Fulvio Delle Donne, Federico II e la crociata della pace – Carocci, Roma 2022, pp. 160, euro 15,00
La crociata di Federico II di Svevia (1228-29) fu straordinaria per vari motivi. Contrariamente a quanto era sempre accaduto, la Terra Santa fu riacquisita alla cristianità senza alcuno spargimento di sangue, ma soltanto con accordi diplomatici, secondo i proclami imperiali. Inoltre, a compiere l’impresa fu uno scomunicato, un escluso dalla comunità dei cristiani. Un’eccezionale aura mistica avvolse poi l’evento in un’epoca che attendeva la fine dei tempi: l’arrivo imminente dell’Anticristo sarebbe stato preceduto dal trionfo di un ultimo imperatore, che, secondo i vaticini, avrebbe riunito Oriente e Occidente riportando sulla Terra l’età dell’oro. Fu una crociata pacifica e controcorrente: ricondurla alla memoria della nostra contemporaneità carica di tensioni e scontri tra religioni e “civiltà” può contribuire a comprendere il presente attraverso lo studio del passato. E viceversa.

Pier Paolo Battistelli, La guerra greco-italiana 1940-1941. L’errore fatale di Mussolini nei Balcani – LEG, Gorizia 2022, pp. 184, euro 20,00
Sulla scia della rapida annessione dell’Albania da parte dell’Italia nell’aprile del 1940, la decisione di Mussolini di attaccare la Grecia nell’ottobre di quell’anno è ad oggi ampiamente riconosciuta come un errore fatale, che portò a una crisi interna e al crollo della reputazione dell’Italia come potenza militare (sottolineato dalla sconfitta italiana in Nord Africa nel dicembre 1940).
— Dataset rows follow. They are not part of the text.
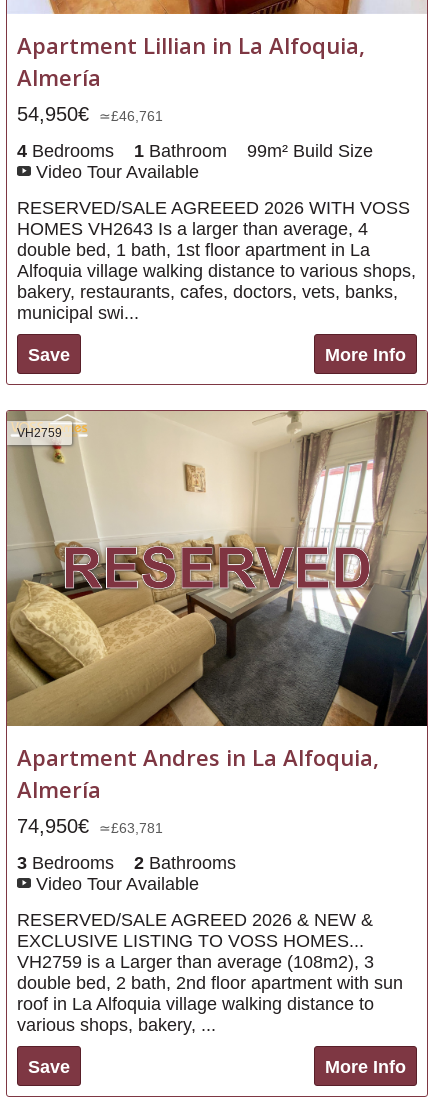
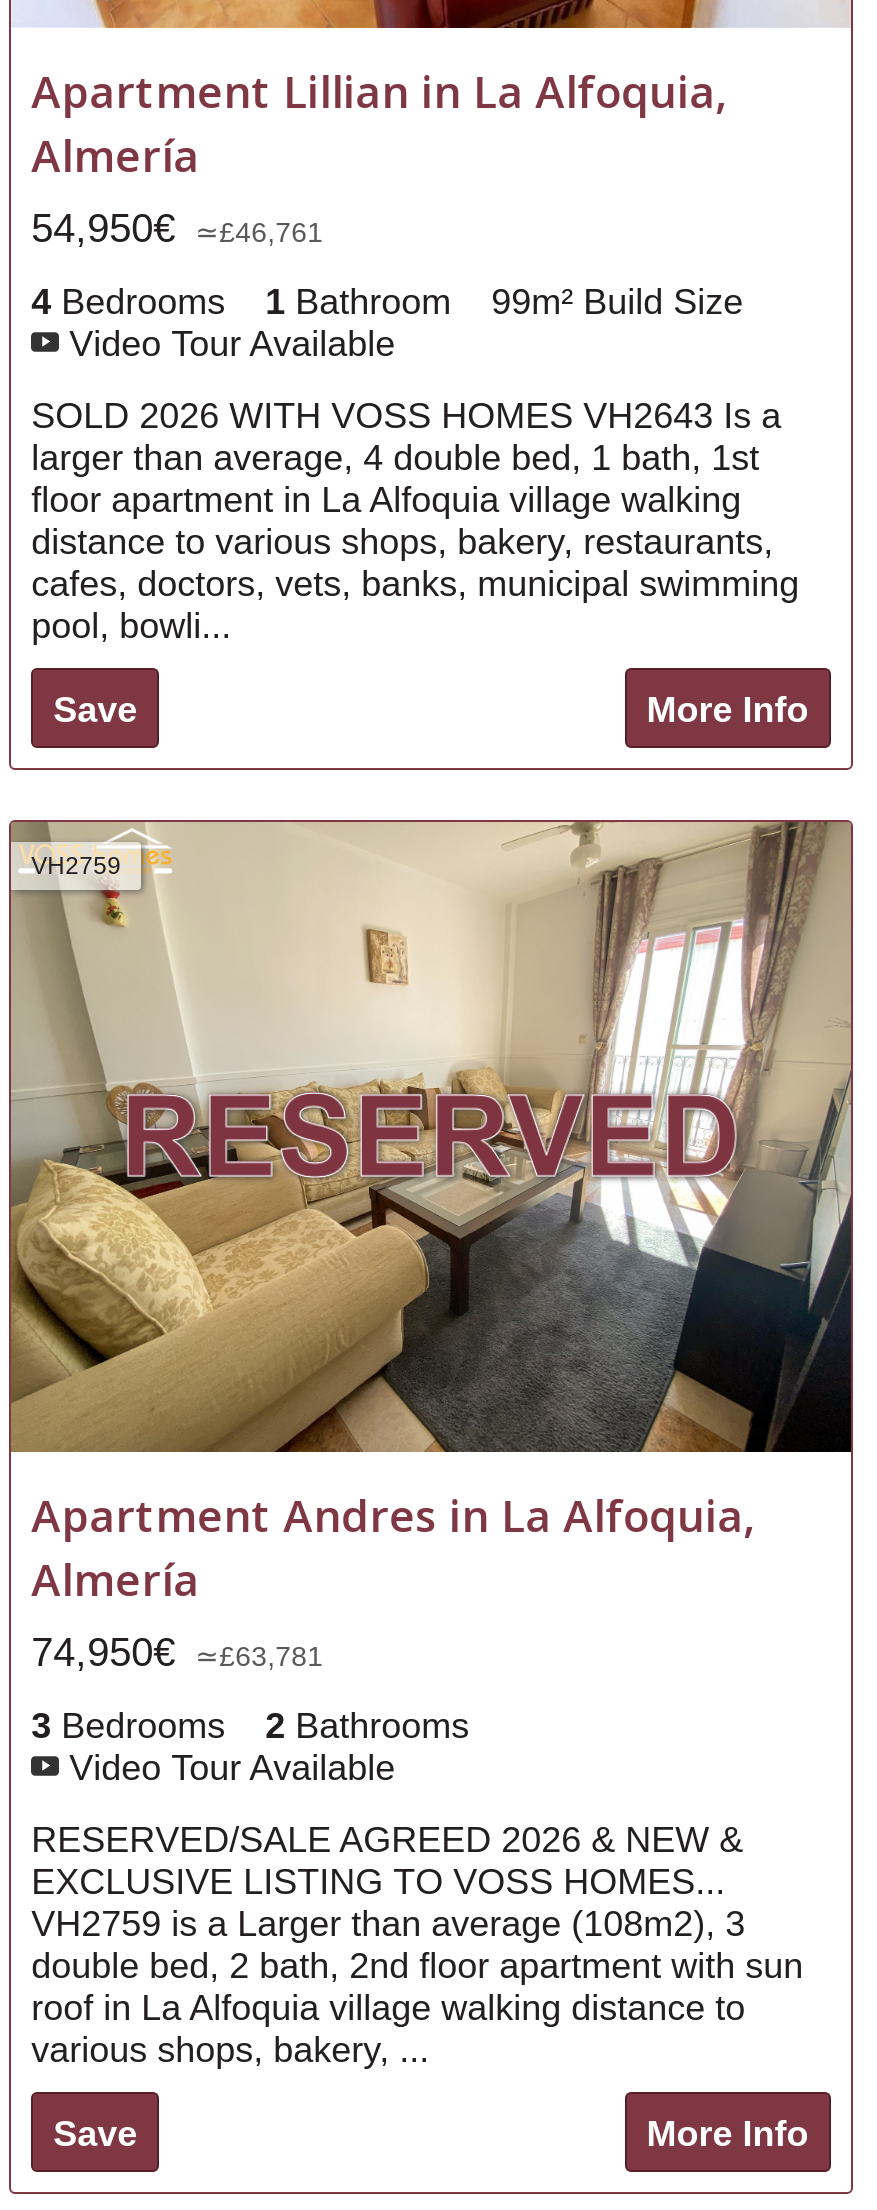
- RESERVED/SALE AGREEED 2026 WITH VOSS
- HOMES VH2643 Is a larger than average, 4
- double bed, 1 bath, 1st floor apartment in La
- Alfoquia village walking distance to various shops,
- bakery, restaurants, cafes, doctors, vets, banks,
- municipal swi...
+ SOLD 2026 WITH VOSS HOMES VH2643 Is a
+ larger than average, 4 double bed, 1 bath, 1st
+ floor apartment in La Alfoquia village walking
+ distance to various shops, bakery, restaurants,
+ cafes, doctors, vets, banks, municipal swimming
+ pool, bowli...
L’assalto italiano alla Grecia si tramutò in una situazione di stallo in meno di quindici giorni, cui fece seguito, una settimana dopo, una controffensiva greca che sfondò le difese italiane per procedere poi verso l’Albania, costringendo le forze italiane a ritirarsi a nord prima di ridursi a metà degli effettivi nel gennaio del 1941, a causa di problemi logistici. Alla fine, gli italiani approfittarono di questa breve pausa per riorganizzare le truppe e preparare una controffensiva, il cui fallimento segnò la fine della prima fase della campagna dell’Asse balcanico. Questo libro, primo di una serie di due volumi dedicati alle campagne dell’Asse nei Balcani, offre una panoramica dettagliata degli eserciti dei due schieramenti, italiano e greco, della loro potenza combattente e del terreno in cui hanno combattuto. Corredato da immagini rare o inedite, oltre che da illustrazioni a colori, spiega ai lettori come le aspettative di una facile vittoria italiana si siano rapidamente trasformate in uno dei più grandi errori di Mussolini.